Sean Pica, director of the Hudson Link for Higher Education, was hired in 2007, but recidivism rates for ex-convicts suggested he shouldn’t have job.
“It’s 68 percent of the men and women in this country that go to prison return to prison,” he said. “I’m not supposed to be here right now running a nonprofit. I’m supposed to be back in prison.”
Hudson Link offers two and four year college education programs to more than 640 incarcerated men and women in five prisons in New York. It also provides re-entry support once they leave prison. Pica, who helps develop relationships between the colleges and the prisons, was in the room when the program was founded.
In 1994, Pica was on the verge of earning his bachelor’s degree in 1994 when Congress eliminated Pell grant eligibility for incarcerated individuals. It was a set back, but he couldn’t be derailed.
However, with no federal funding, he sat down with a group of prisoners about conversations about how to create a nonprofit organization. In 1998, Hudson Link was established.
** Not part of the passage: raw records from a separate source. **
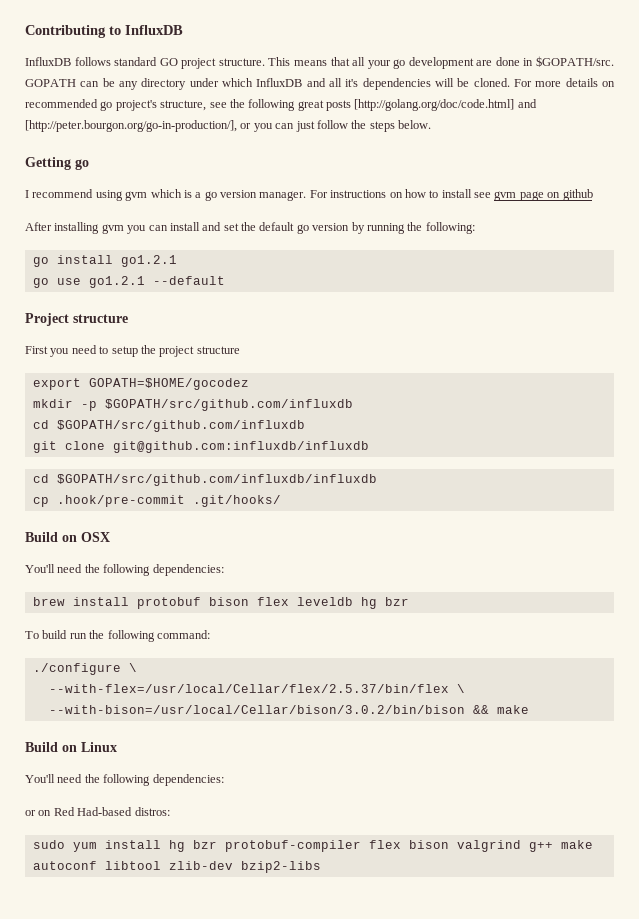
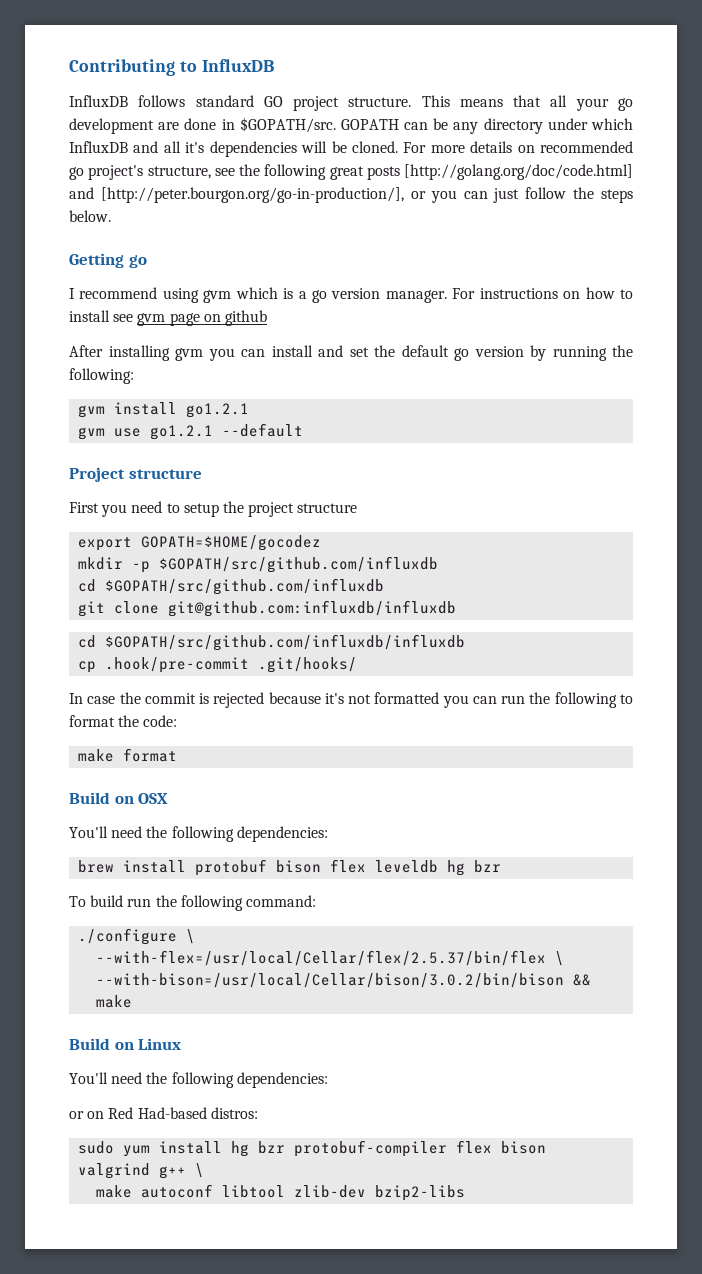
- go install go1.2.1
+ gvm install go1.2.1
- go use go1.2.1 --default
+ gvm use go1.2.1 --default
+ In case the commit is rejected because it's not formatted you can run the following to format the code:
+ make format
- sudo yum install hg bzr protobuf-compiler flex bison valgrind g++ make autoconf libtool zlib-dev bzip2-libs
+ sudo yum install hg bzr protobuf-compiler flex bison valgrind g++ \
+ make autoconf libtool zlib-dev bzip2-libs

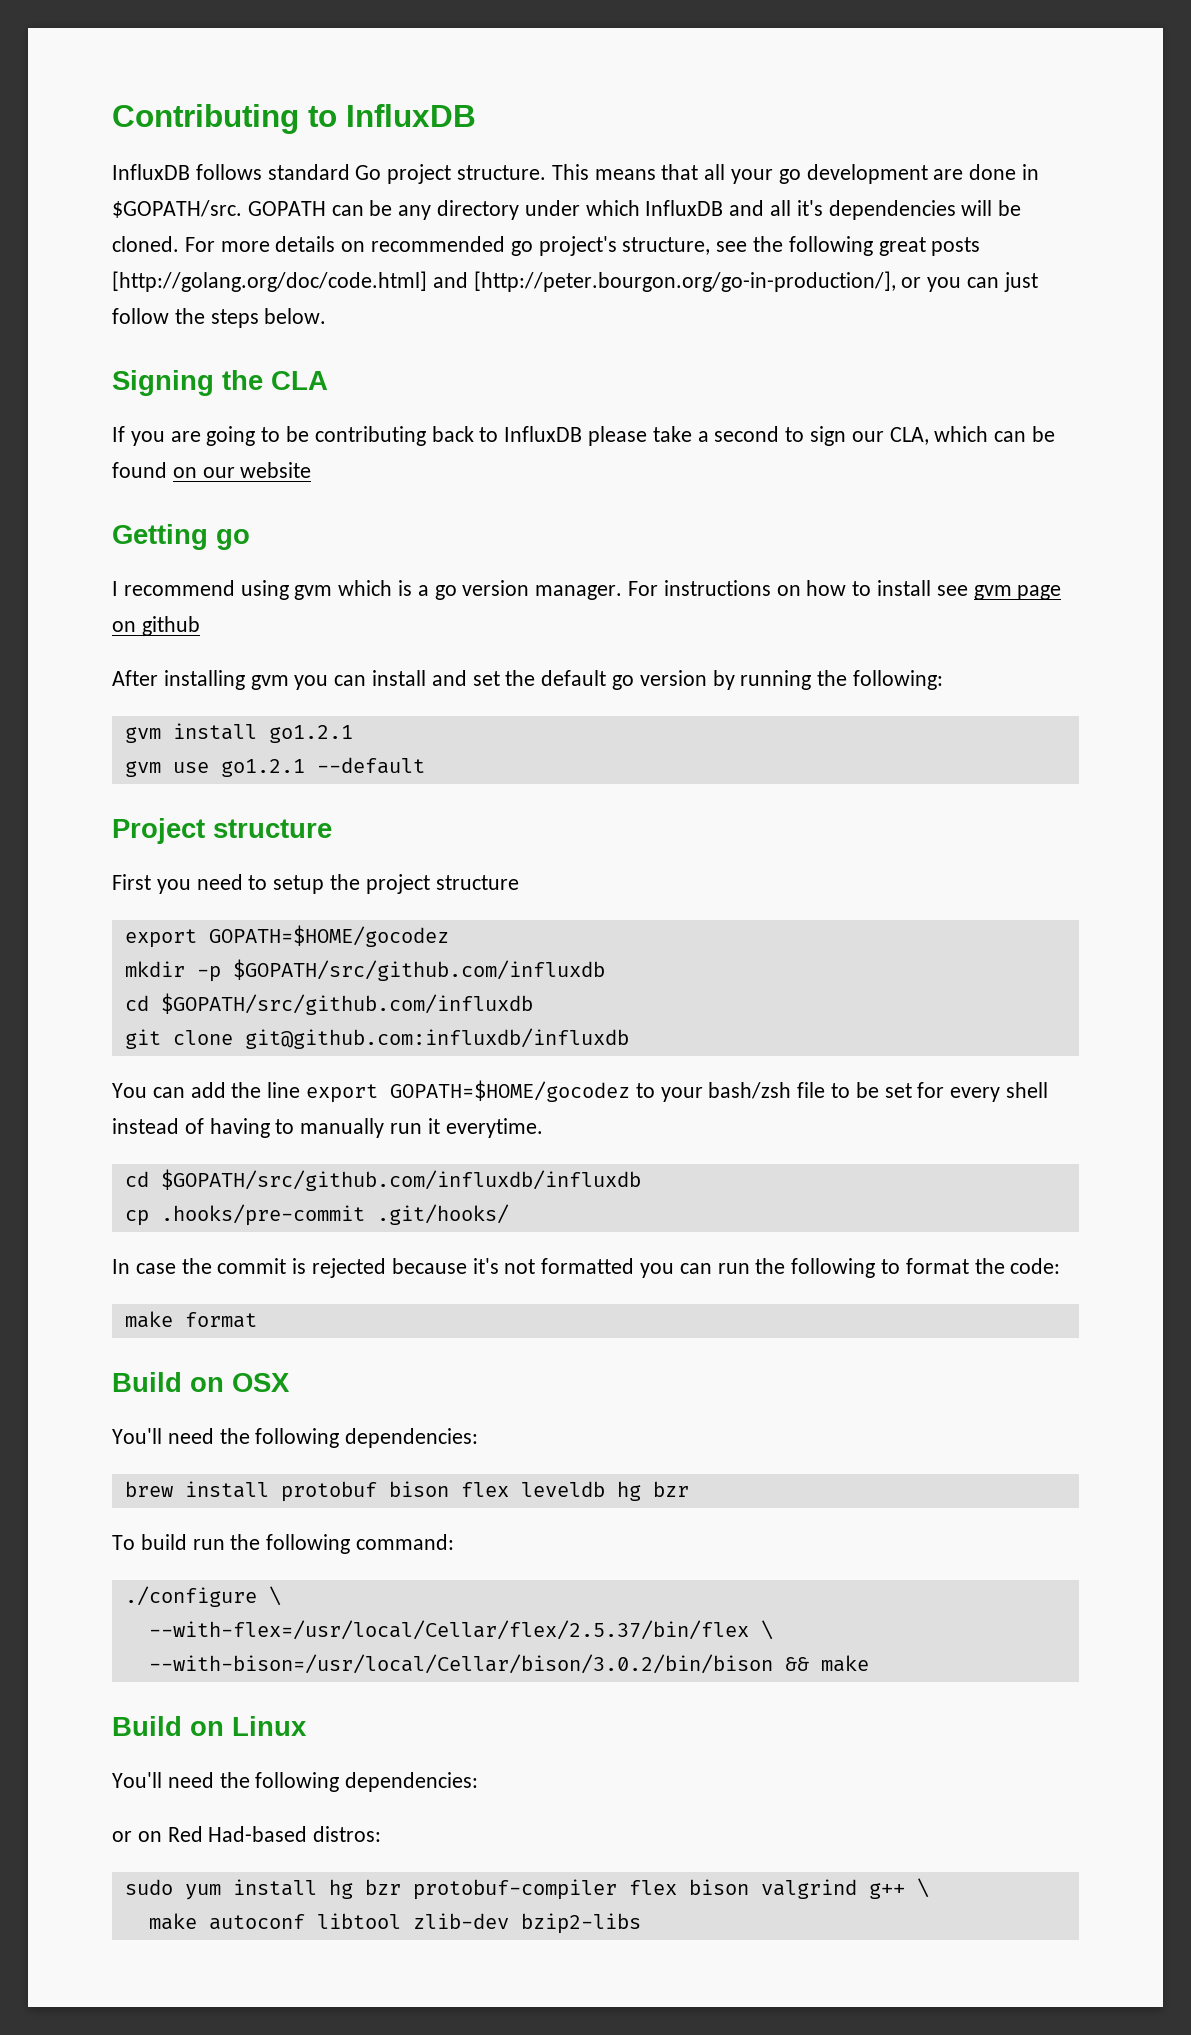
- InfluxDB follows standard GO project structure.
+ InfluxDB follows standard Go project structure.
+ Signing the CLA
+ If you are going to be contributing back to InfluxDB please take a second to sign our CLA, which can be found on our website
+ You can add the line export GOPATH=$HOME/gocodez to your bash/zsh file to be set for every shell instead of having to manually run it everytime.
- cp .hook/pre-commit .git/hooks/
+ cp .hooks/pre-commit .git/hooks/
The organization acted as a third-party facilitator that would coordinate with the Department of Corrections, raise the money to pay the colleges and select a college partner.
Today Pica is working on his third Master’s Degree. who is currently working on his MBA after earning masters in professional studies and another in social work. Hudson Link has awarded helped inmates earn more than 700 degrees five correctional facilities. Hudson Link’s graduates have astonishingly low recidivism rates. Less than 2% – compared to over 67% nationwide.
Pica says the program is proof that the transformative power of education is far more cost-effective than prison. Hudson Link raises every penny privately. To be eligible, an inmate is also not allowed to have any disciplinary infractions during the college program. Therefore, the program has a positive ripple effect on the prison’s population, Pica said.
Presently, the Hudson Link program is in five New York prisons – Sing Sing Correctional Facility, Greene Correctional Facility, Taconic Correctional Facility, Sullivan Correctional Facility, and Shawangunk – with a different college partnering at each. The classes that are offered at each are the same as the ones that are offered through the college. All classes are taken in person, with an adjunct professor. Computer labs allow the students to conduct research, write and print their papers for their professors.